My experience with the chatbots is that they start with the conventional marketing tropes, but if you ask pointed questions they'll dig into the actual research.

This thread started with a generic question about why ECT seemed to help some patients. It had a really good reasoning about why SSRIs are still the first-line treatment for depression, even though the MAOIs were much better drugs.

https://chatgpt.com/share/69207aa3-26a0-8005-8dda-8199da153f...

  The Big Picture

  SSRIs flood serotonin globally, which can suppress 
  dopamine/norepinephrine and blunt mood.
  
  Anti-serotonin strategies (receptor-specific antagonism, 
  reuptake enhancement, or targeted modulation) often 
  result in cleaner antidepressant effects with fewer 
  side effects.
  
  This supports the criticism you mentioned: SSRIs may 
  “work” only because the brain adapts to the serotonin 
  disruption, whereas directly reducing or modulating 
  serotonin is more therapeutic.
The whole 'conversation' is pretty good, and would provide plenty of search terms for helping you figure out what science has actually figured out about depression.

A simple pregnenolone supplement can sometimes be magical, because of the steroidogenesis cascade: https://en.wikipedia.org/wiki/Steroid#/media/File:Steroidoge...

There's a supplement seller that said his pregnenolone powder was made with a newer, cleaner process than is used by most of the pregnenolone supplement vendors, but I don't know if he's still using that supplier. The powders are a much better value than the capsules.

hth.



The chatbot is great as a first-line of research for many things, but something like this needs to be backed up by actual research to make a concrete claim. It will absolutely fabricate falsehoods or misrepresent truths based on an unknown number of stochastic factors behind any response. Shame on your for propagating a bunch of mumbo-jumbo that every reader must go verify for themselves if they want to substantiate or refute your claim - in response to a request for substantiation!

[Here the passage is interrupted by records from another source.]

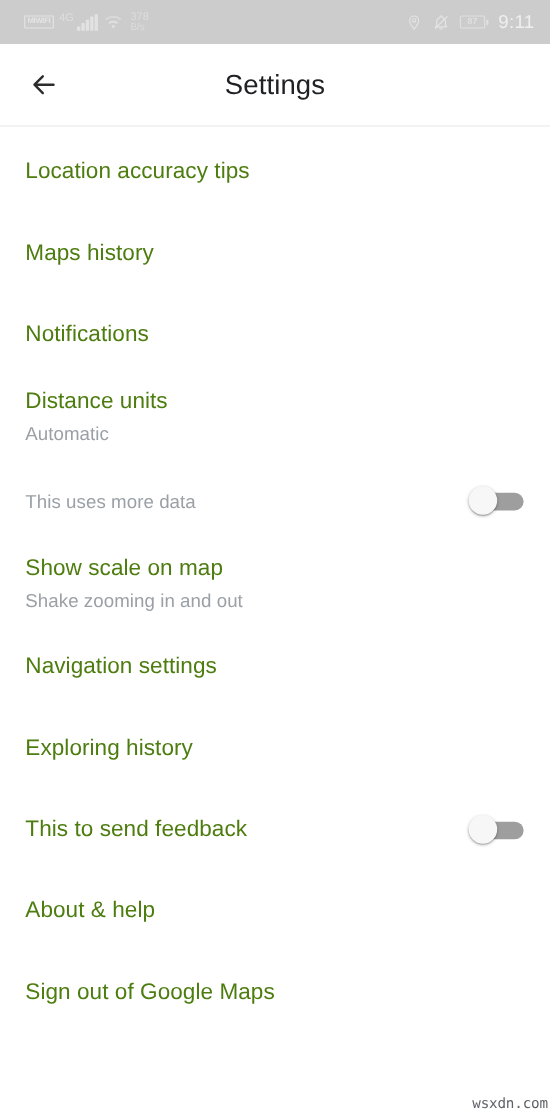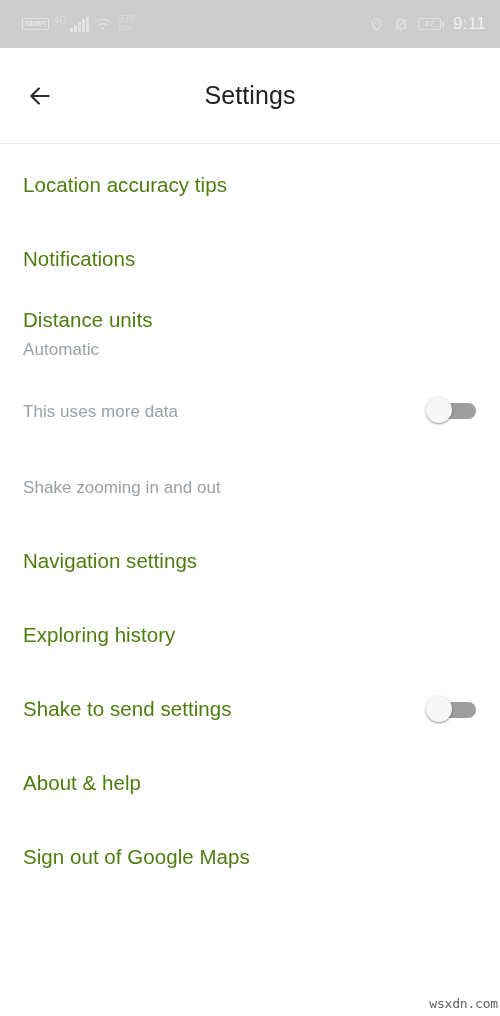--- a/index.html
+++ b/index.html
@@ -10,21 +10,21 @@
     width: 500px;
     height: 1016px;
     background: #ffffff;
     font-family: "Liberation Sans", sans-serif;
     overflow: hidden;
     position: relative;
   }
 
   
   .status-bar {
-    height: 48px;
+    height: 40px;
     background: #cccccc;
     display: flex;
     align-items: center;
     justify-content: space-between;
     padding: 0 14px 0 22px;
     box-sizing: border-box;
     position: relative;
   }
   .status-left, .status-right {
     display: flex;
@@ -112,21 +112,21 @@
     margin-left: 1px;
   }
   .clock {
     color: #efefef;
     font-size: 17px;
     letter-spacing: 0.3px;
   }
 
   
   .app-bar {
-    height: 96px;
+    height: 75px;
     background: #ffffff;
     display: flex;
     align-items: center;
     position: relative;
     border-bottom: 1px solid #eaeaea;
     box-sizing: border-box;
   }
   .back-button {
     width: 56px;
     height: 56px;
@@ -284,20 +284,25 @@
 </div>
 
 <div class="settings-list">
 
   <div class="list-item">
     <div class="item-text">
       <span class="item-title">Location accuracy tips</span>
     </div>
   </div>
 
+  <div class="list-item">
+    <div class="item-text">
+      <span class="item-title">Maps history</span>
+    </div>
+  </div>
 
   <div class="list-item">
     <div class="item-text">
       <span class="item-title">Notifications</span>
     </div>
   </div>
 
   <div class="list-item with-sub">
     <div class="item-text">
       <span class="item-title">Distance units</span>
@@ -310,39 +315,40 @@
       <span class="item-sub">This uses more data</span>
     </div>
     <div class="toggle">
       <span class="track"></span>
       <span class="thumb"></span>
     </div>
   </div>
 
   <div class="list-item with-sub">
     <div class="item-text">
+      <span class="item-title">Show scale on map</span>
       <span class="item-sub">Shake zooming in and out</span>
     </div>
   </div>
 
   <div class="list-item">
     <div class="item-text">
       <span class="item-title">Navigation settings</span>
     </div>
   </div>
 
   <div class="list-item">
     <div class="item-text">
       <span class="item-title">Exploring history</span>
     </div>
   </div>
 
   <div class="list-item">
     <div class="item-text">
-      <span class="item-title">Shake to send settings</span>
+      <span class="item-title">This to send feedback</span>
     </div>
     <div class="toggle">
       <span class="track"></span>
       <span class="thumb"></span>
     </div>
   </div>
 
   <div class="list-item">
     <div class="item-text">
       <span class="item-title">About &amp; help</span>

The SSRI's have always been terrible drugs. Apparently the trials before their approval found increased suicidality. Another response to this thread shared how his/her mother was given a "murderous impulse" with Prozac in 1989 [0].

Because this class of drugs was so heavily promoted for such a long time, the side effects have always been swept under the rug.

My comment above proposed that the 11yo girl's depression could actually be caused by precocious puberty. Another possibility is that she's a poor methylator (#MTHFR) who's poisoned by fortified flour and other sources of shelf-stable provitamins.

I haven't yet found a comprehensive SSRI-truth resource that makes SSRI advocates pause their advocacy, so I just shared the chatbot link. This was supposed to provide the father enough of the background terms and anti-SSRI thinking for him to search for his own resources.

Someone else posted a link to "The serotonin theory of depression: a systematic umbrella review of the evidence" [2022] at Nature [1]. This is okay, but it still dances around the core issue: whether ECT and Serotonin-enhancers sometimes benefit people because of how the brain responds to brain damage.